Microsoft Fabric provides multiple storage options designed to support analytics, real-time processing, and operational reporting within a unified platform. Choosing the right storage experience helps you optimize performance, manage costs, and align your data architecture with workload requirements. Regardless of its source or preparation method, all data lands in a unified storage foundation called OneLake.
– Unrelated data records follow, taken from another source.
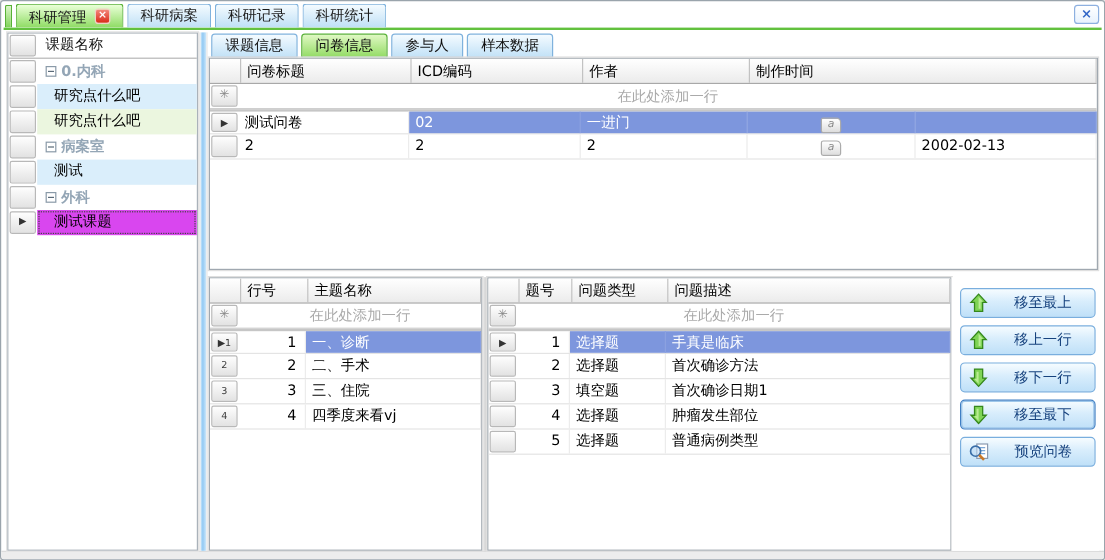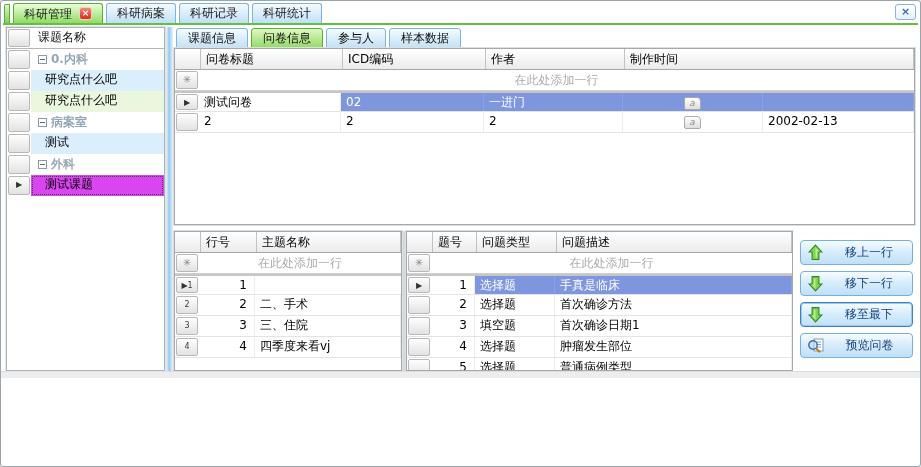"课题名称" .content { height: 346px -> 434px }
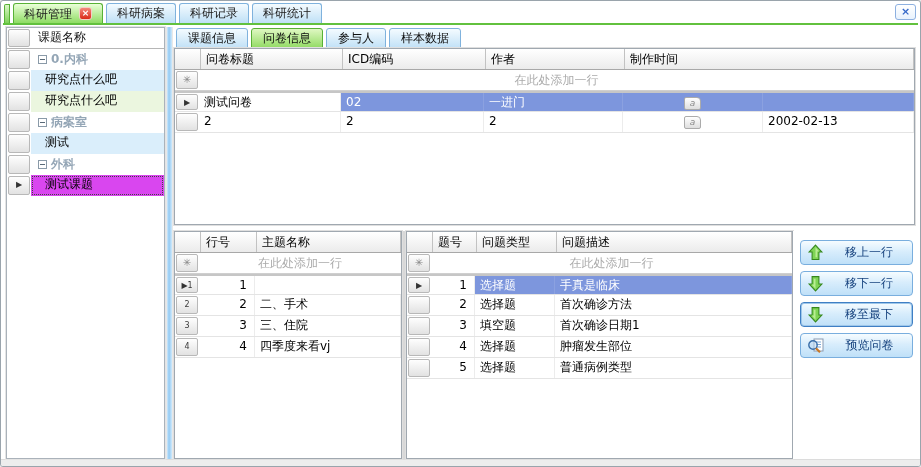"移至最上" div.act-btn { html: none -> <div> <svg> <path></path> <path></path> </svg> <span>移至最上</span> </div> }
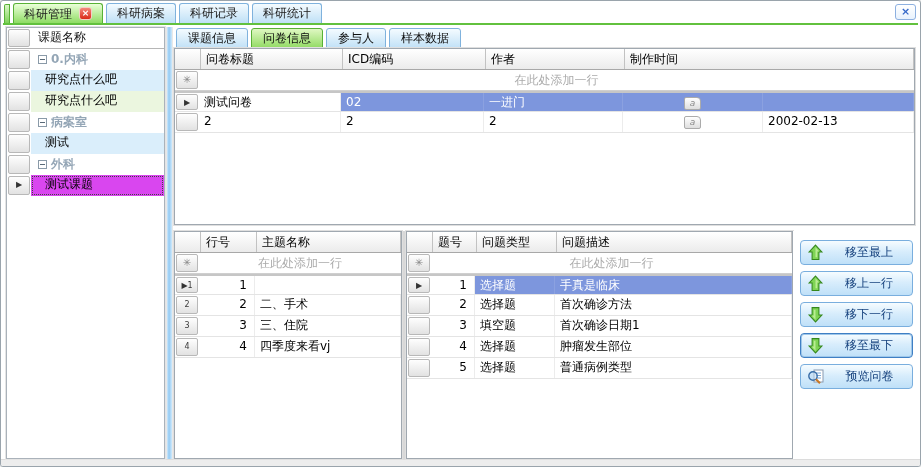"一、诊断" div.g-cell { html: none -> <div>一、诊断</div> }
This article explains how data is stored in Fabric and describes the core storage experiences available. The following sections cover:

OneLake – The unified, logical data lake that underpins all Fabric workloads.
Lakehouse – Store and analyze structured and unstructured data using Delta tables.
Warehouse – Store relational data optimized for high-performance SQL analytics.
Eventhouse – Store and query high-volume, real-time event data.
Databases and other storage experiences – Understand additional storage capabilities available within Fabric.

Use this overview to understand how each storage option works and choose the best fit for your analytical and operational scenarios.

Lakehouse for flexible data storage

A Lakehouse is a core storage item in Fabric that uses OneLake to store data in both file and table formats. A Lakehouse represents a curated folder structure in OneLake and includes a SQL interface. A Lakehouse stores data as Delta Parquet files. You can organize raw files such as CSV files or images in folders, and you can create managed Delta tables for structured data. This model supports both structured and unstructured data in the same environment.

Fabric automatically provisions a SQL analytics endpoint for each Lakehouse. You and tools such as Power BI can query Delta tables by using Transact-SQL, as if querying a relational database. The Lakehouse combines the scalability and flexibility of a data lake with core warehouse capabilities, including direct table querying and schema management.

Warehouse for structured analytics

A Warehouse in Fabric provides a traditional SQL data warehouse experience (with tables, SQL views, stored procedures, and more) on Fabric's unified storage. When you create a Warehouse, it stores data in OneLake in Delta format as an organized set of Delta tables with an ANSI SQL interface on top. The Warehouse provides dedicated compute and fine-tuned performance for complex SQL queries and BI-style workloads. It supports features like indexing, stored procedures, and robust ACID transactions on tables.

The Warehouse and Lakehouse share the same underlying OneLake storage. You can integrate them by using shortcuts or other interoperability features when needed. However, you typically keep them separate for different use cases. The Warehouse is ideal for structured, relational star-schema data that you need to slice and dice with SQL. You can use Fabric pipelines to load data into the Warehouse. Power BI can connect by using Direct Lake or DirectQuery to retrieve data without import.

Decision guide: Lakehouse vs. Warehouse

Warehouses and Lakehouses serve distinct but complementary roles.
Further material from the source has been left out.